_Problem_: Note each line of the listing that contains the string "serif", and copy it.

_Study material_:

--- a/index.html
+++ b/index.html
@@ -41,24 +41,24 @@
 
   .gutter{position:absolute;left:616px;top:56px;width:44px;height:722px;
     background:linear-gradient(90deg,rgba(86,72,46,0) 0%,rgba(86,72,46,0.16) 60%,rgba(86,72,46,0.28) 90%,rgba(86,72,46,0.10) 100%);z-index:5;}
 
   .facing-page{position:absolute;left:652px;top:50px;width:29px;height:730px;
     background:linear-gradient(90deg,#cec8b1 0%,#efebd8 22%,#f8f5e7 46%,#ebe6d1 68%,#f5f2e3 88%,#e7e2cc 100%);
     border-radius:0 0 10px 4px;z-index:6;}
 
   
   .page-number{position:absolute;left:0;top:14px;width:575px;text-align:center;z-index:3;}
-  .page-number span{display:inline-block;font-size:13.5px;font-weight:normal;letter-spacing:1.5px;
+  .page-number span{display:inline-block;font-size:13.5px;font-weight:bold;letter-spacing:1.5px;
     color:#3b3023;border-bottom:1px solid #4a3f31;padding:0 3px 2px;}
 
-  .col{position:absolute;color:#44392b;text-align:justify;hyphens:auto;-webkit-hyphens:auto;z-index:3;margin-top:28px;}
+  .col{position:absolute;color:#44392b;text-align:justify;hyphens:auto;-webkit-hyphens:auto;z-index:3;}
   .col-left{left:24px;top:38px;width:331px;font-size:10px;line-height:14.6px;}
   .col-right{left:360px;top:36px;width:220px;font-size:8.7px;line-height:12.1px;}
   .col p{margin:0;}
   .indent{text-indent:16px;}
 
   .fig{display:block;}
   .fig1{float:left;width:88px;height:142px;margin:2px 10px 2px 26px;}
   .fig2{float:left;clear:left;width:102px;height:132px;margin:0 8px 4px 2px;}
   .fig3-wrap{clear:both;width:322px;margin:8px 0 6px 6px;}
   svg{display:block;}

--

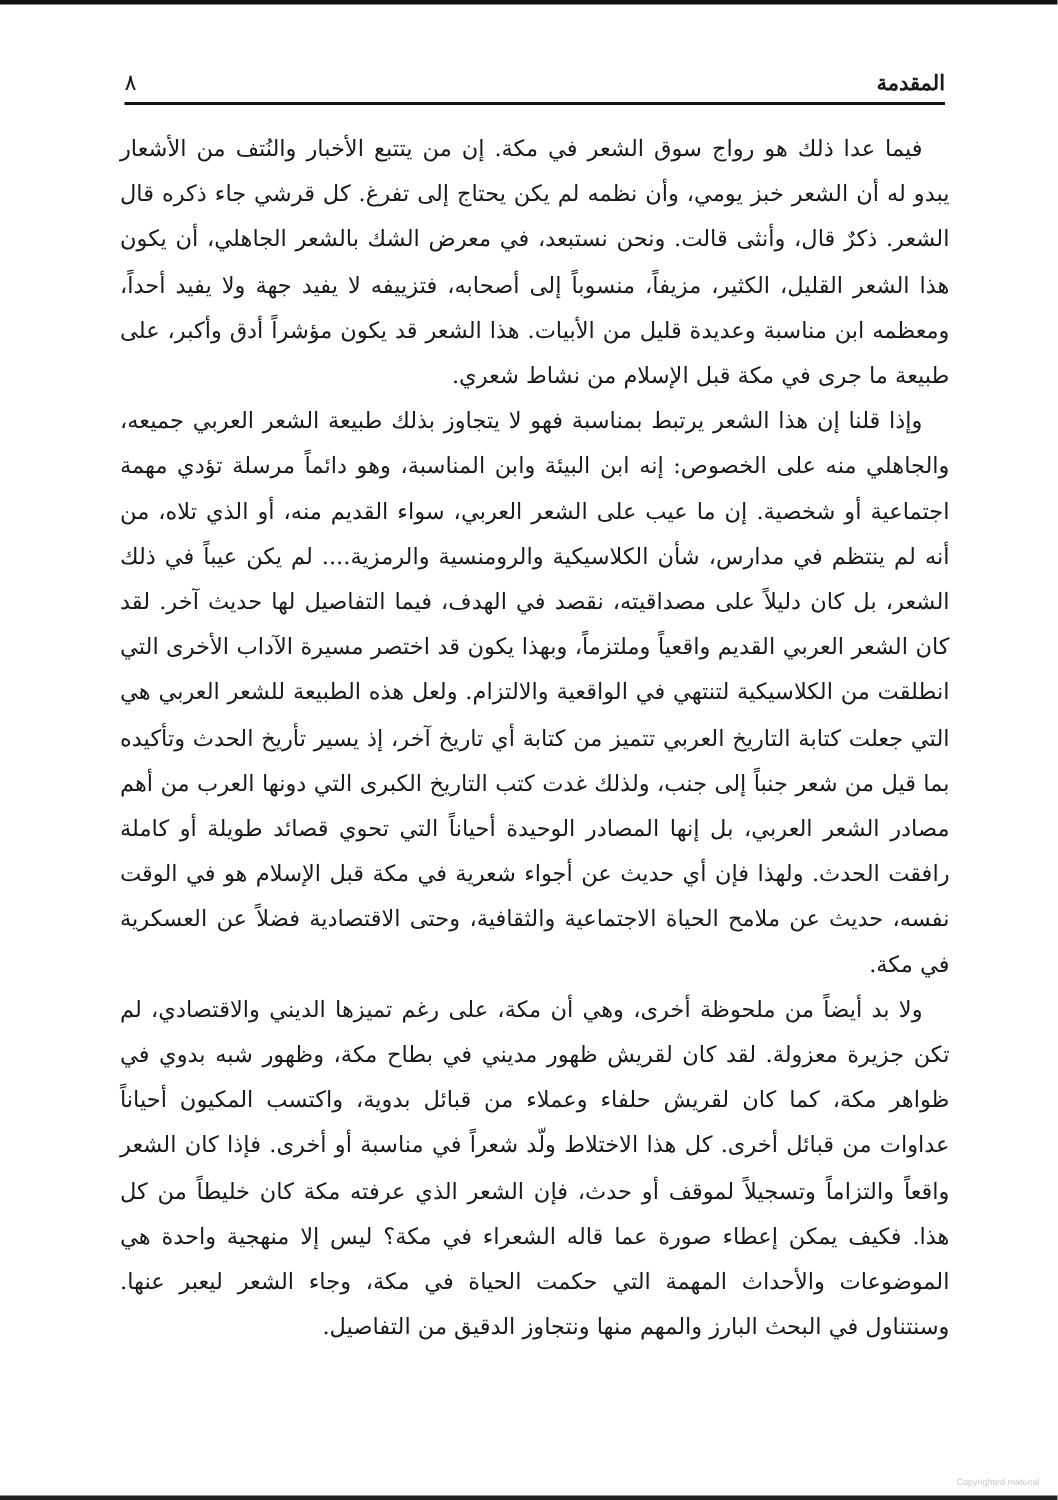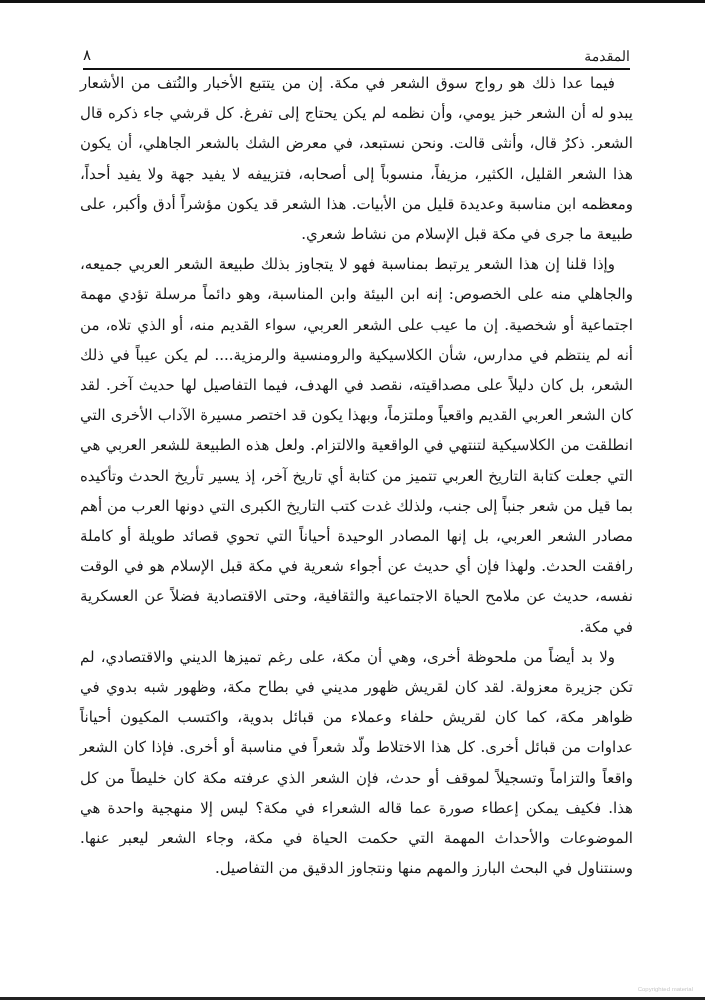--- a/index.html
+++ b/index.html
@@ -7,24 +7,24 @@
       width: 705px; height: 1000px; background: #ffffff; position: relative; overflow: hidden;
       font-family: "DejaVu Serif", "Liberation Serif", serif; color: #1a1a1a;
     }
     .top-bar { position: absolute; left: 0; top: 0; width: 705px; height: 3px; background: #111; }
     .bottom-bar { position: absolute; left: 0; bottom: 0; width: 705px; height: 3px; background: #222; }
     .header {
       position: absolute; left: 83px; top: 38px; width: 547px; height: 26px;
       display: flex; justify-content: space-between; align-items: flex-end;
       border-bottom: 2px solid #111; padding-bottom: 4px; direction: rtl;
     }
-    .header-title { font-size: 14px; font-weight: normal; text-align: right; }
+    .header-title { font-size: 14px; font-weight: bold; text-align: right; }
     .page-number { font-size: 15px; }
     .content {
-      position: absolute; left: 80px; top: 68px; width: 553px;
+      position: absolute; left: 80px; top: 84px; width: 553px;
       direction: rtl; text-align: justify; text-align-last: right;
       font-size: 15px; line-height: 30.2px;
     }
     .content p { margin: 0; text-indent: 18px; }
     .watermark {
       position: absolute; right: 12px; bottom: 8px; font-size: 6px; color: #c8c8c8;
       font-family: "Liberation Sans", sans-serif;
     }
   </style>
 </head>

==

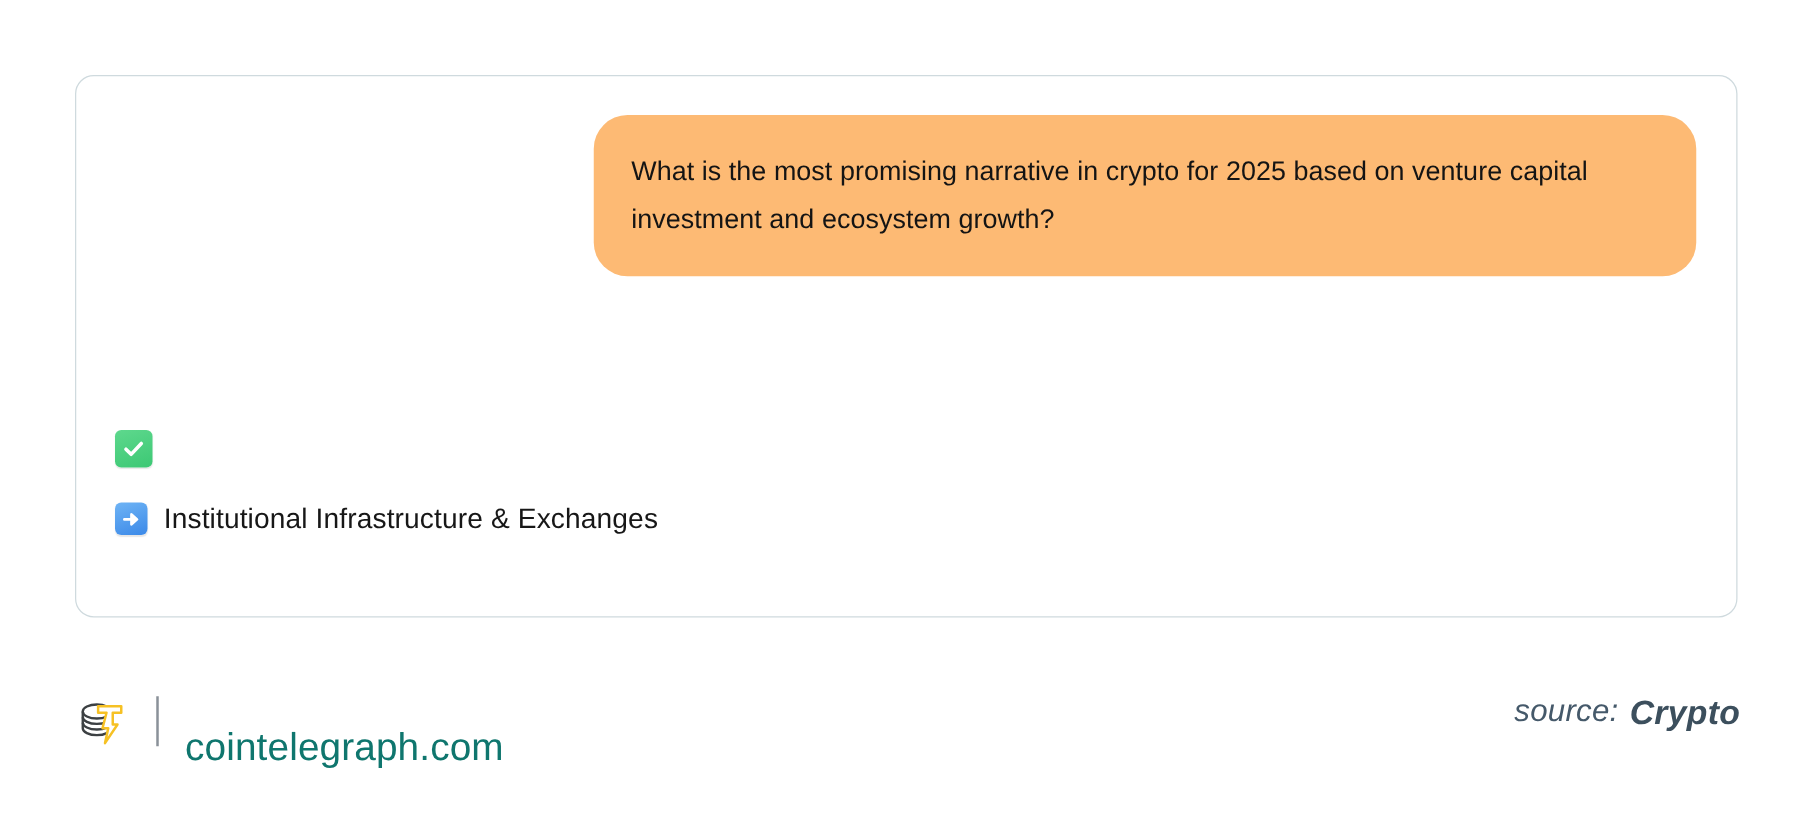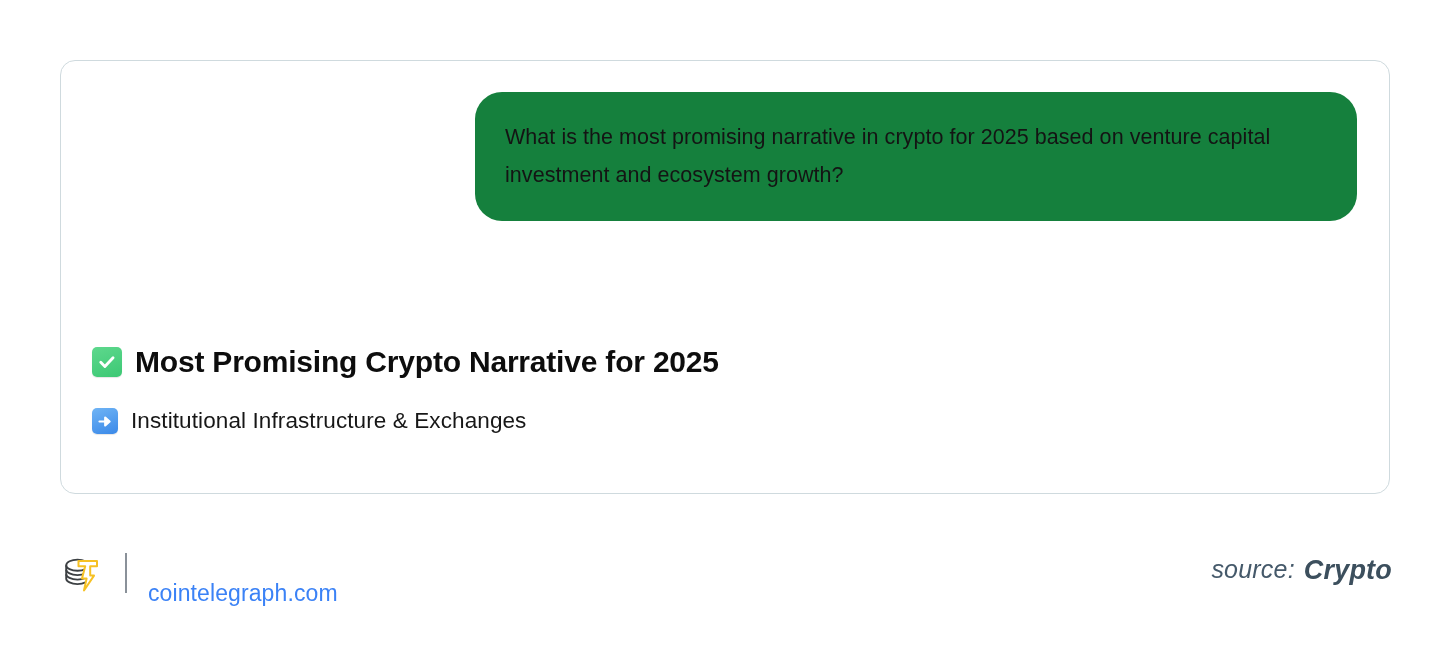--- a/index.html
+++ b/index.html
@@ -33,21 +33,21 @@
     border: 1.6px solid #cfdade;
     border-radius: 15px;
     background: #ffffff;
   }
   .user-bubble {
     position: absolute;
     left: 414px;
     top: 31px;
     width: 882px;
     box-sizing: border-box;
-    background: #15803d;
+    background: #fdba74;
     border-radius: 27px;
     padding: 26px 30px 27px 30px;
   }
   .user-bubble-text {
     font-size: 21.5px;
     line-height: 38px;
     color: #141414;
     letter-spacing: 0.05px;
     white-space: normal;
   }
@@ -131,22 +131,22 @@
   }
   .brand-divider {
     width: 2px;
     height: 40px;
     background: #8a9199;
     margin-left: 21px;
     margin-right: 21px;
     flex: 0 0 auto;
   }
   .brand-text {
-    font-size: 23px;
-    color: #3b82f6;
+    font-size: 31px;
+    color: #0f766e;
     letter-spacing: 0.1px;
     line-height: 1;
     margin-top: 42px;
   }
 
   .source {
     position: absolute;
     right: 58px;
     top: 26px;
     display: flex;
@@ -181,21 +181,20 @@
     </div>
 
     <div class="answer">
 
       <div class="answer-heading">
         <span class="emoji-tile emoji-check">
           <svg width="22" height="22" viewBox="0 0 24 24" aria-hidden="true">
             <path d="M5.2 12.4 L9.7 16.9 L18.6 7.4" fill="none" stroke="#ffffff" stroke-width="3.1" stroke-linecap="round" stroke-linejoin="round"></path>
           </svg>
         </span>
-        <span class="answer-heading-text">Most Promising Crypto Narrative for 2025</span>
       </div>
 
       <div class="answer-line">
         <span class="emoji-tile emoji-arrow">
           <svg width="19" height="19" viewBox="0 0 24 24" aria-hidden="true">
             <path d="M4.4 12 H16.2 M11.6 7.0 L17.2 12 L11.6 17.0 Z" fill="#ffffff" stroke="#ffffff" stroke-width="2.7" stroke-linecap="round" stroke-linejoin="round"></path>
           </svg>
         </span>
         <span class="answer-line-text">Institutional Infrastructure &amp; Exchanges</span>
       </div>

_Solution to this exercise_:
       font-family: "DejaVu Serif", "Liberation Serif", serif; color: #1a1a1a;
       font-family: "Liberation Sans", sans-serif;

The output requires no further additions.